O petróleo Brent, referência internacional, subiu para US$ 115 o barril na segunda-feira, antes de recuar para US$ 114,30, segundo dados da Oilprice.com e FactSet. O West Texas Intermediate, referência dos EUA, subiu 5%, para US$ 105.

As ações dos EUA oscilaram na segunda-feira, com os principais índices retomando uma seqüência de cinco semanas de perdas, após os primeiros ganhos nas negociações da manhã. O Dow Jones Industrial Common na sexta-feira entrou no território de correção entre preocupações sobre o impacto económico da guerra no Irão, que alguns economistas dizem que poderia aumentar o risco de uma recessão nos EUA este ano.

O S&P 500 caiu 0,4% e aprofundou-se sua perda desde que a guerra começou a ficar 9,1% abaixo do recorde estabelecido no início deste ano. O Dow Jones Industrial Common adicionou 49 pontos, ou 0,1%, e o Nasdaq Composite caiu 0,7%.

“As ações continuam a travar uma batalha difícil contra os preços do petróleo e a incerteza política”, disse Chris Larkin, diretor-gerente de negociação e investimentos da E*TRADE do Morgan Stanley, por e-mail. “A história mostra que a maioria dos choques geopolíticos tendem a ter um impacto relativamente de curta duração no mercado, mas sem provas claras de um fim de jogo para a guerra do Irão, as ações terão dificuldade em ver para além da atual volatilidade e manter a dinâmica ascendente.”

Procurando pechinchas

Os movimentos mistos seguiram-se a um turbilhão de ações na guerra no fim de semana, incluindo a entrada nos combates dos rebeldes Houthi no Iémen. Nada disso esclareceu as principais questões que pesam sobre os mercados financeiros: quando é que o petróleo e o gás pure retomarão os seus fluxos completos do Golfo Pérsico para clientes em todo o mundo, e será que será suficientemente cedo para evitar uma explosão brutal de inflação?

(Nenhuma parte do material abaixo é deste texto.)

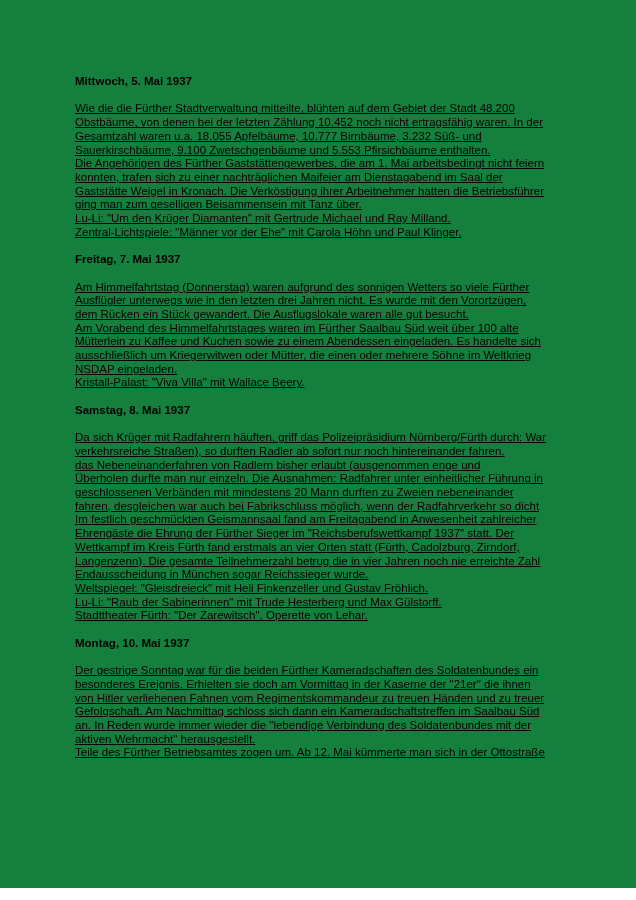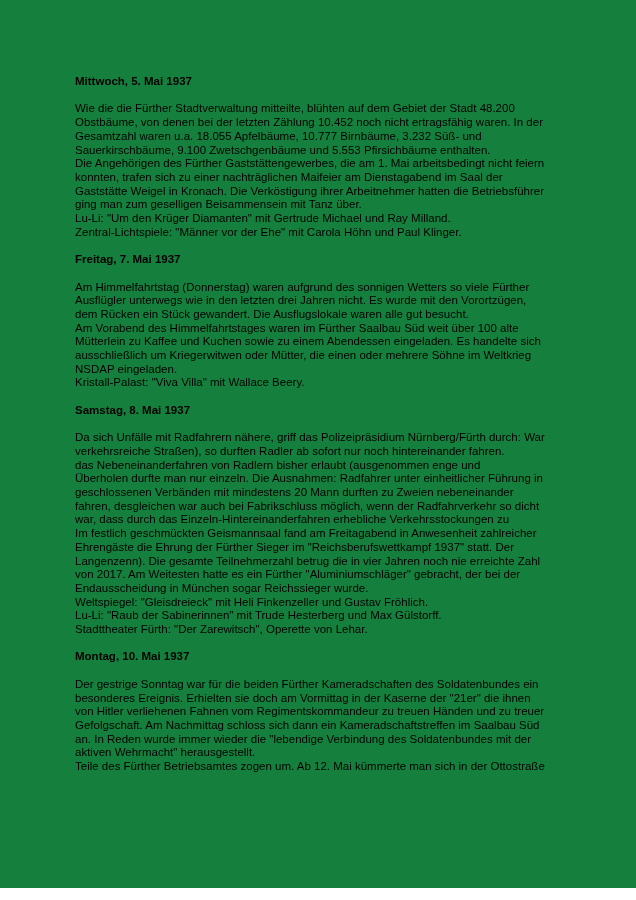"Wie die die Fürther Stadtverwaltung" .text-line { text-decoration: none -> underline }
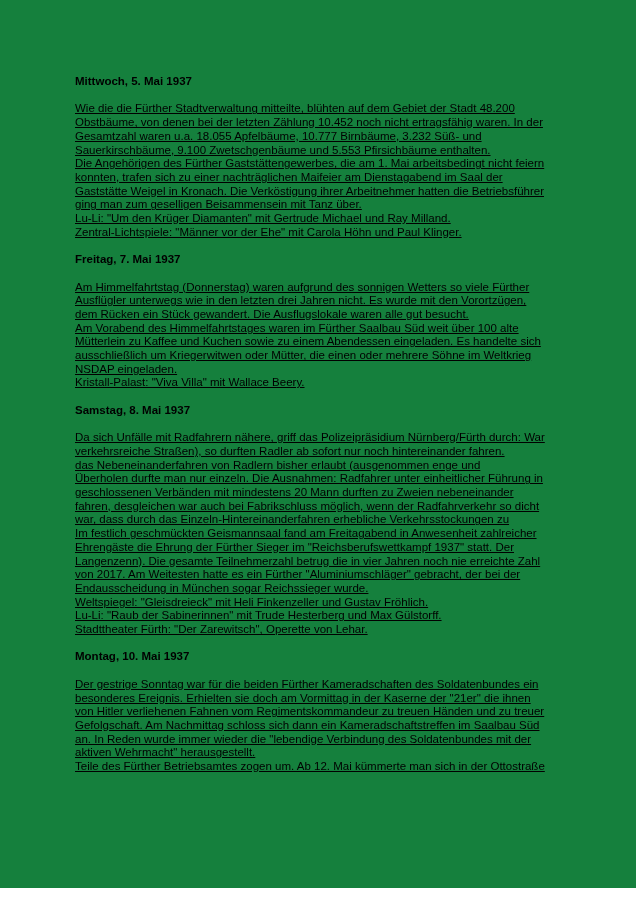"Da sich Unfälle mit Radfahrern" div.text-line { text: Unfälle mit Radfahrern nähere -> Krüger mit Radfahrern häuften }
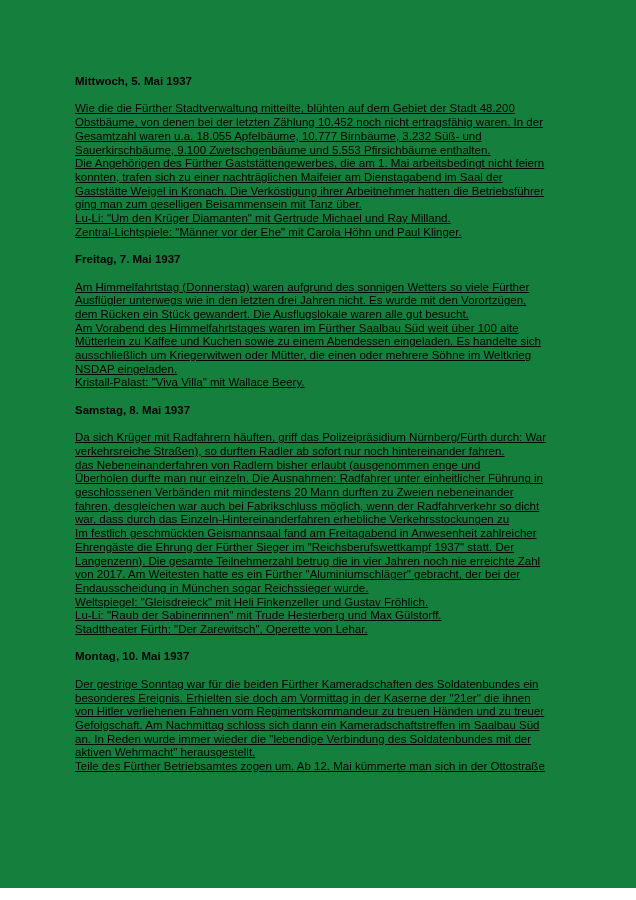"war, dass durch das" div.text-line { html: <div>war, dass durch das Einzeln-Hintereinanderfahren erhebliche Verkehrsstockungen zu</div> -> none }
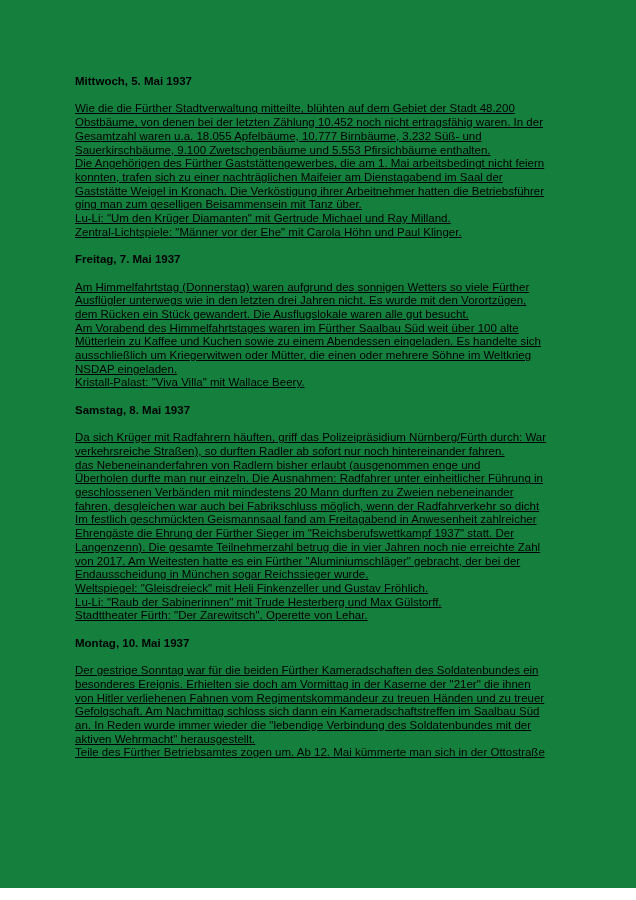"Wettkampf im Kreis Fürth fand" div.text-line { html: none -> <div>Wettkampf im Kreis Fürth fand erstmals an vier Orten statt (Fürth, Cadolzburg, Zirndorf,</div> }
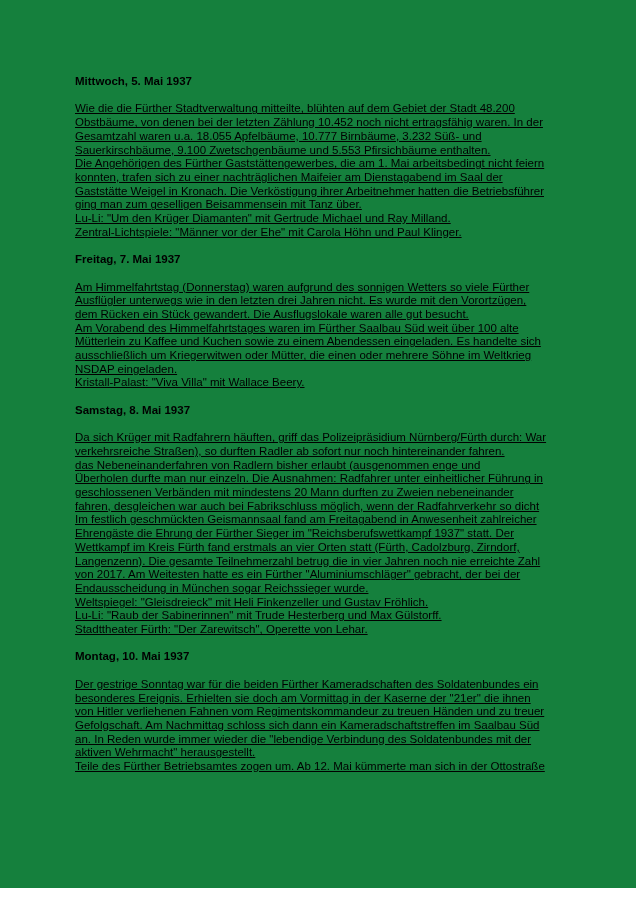"von 2017. Am Weitesten hatte" div.text-line { html: <div>von 2017. Am Weitesten hatte es ein Fürther "Aluminiumschläger" gebracht, der bei der</div> -> none }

Ainda assim, alguns investidores procuram pechinchas e sinais de que a recessão poderá estar próxima do fundo.

Tendo em conta o quanto se espera que os lucros cresçam no próximo ano para as empresas do S&P 500, o índice parece 17% mais barato do que antes da guerra, segundo uma medida. Isso está em uma faixa semelhante aos sustos anteriores para o mercado que não resultaram em uma recessão ou no aumento das taxas de juros pelo Federal Reserve, de acordo com estrategistas do Morgan Stanley.

Esse é um dos sinais que os estrategistas liderados por Michael Wilson apontam como “evidência crescente de que a correção do S&P 500 está se aproximando de seus estágios finais”.

Riscos inflacionários

Alguns economistas dizem que há um risco crescente de que a Reserva Federal mantenha as taxas de juro estáveis ​​- ou mesmo aumente a taxa de referência – se decidir que os preços do petróleo estão tão elevados que precisa de aumentar o custo dos empréstimos para manter a inflação sob controlo. Taxas de juro mais elevadas ajudariam a conter a inflação, mas também desacelerariam a economia e pressionariam para baixo os preços de todos os tipos de investimentos.

Os rendimentos do Tesouro têm subido no mercado de títulos desde o início da guerra devido a essas preocupações, mas diminuíram um pouco na segunda-feira.

O rendimento do Tesouro de 10 anos caiu para 4,35%, de 4,44% na sexta-feira. Trata-se de um movimento significativo para o mercado obrigacionista e oferece alguma margem de manobra a Wall Avenue.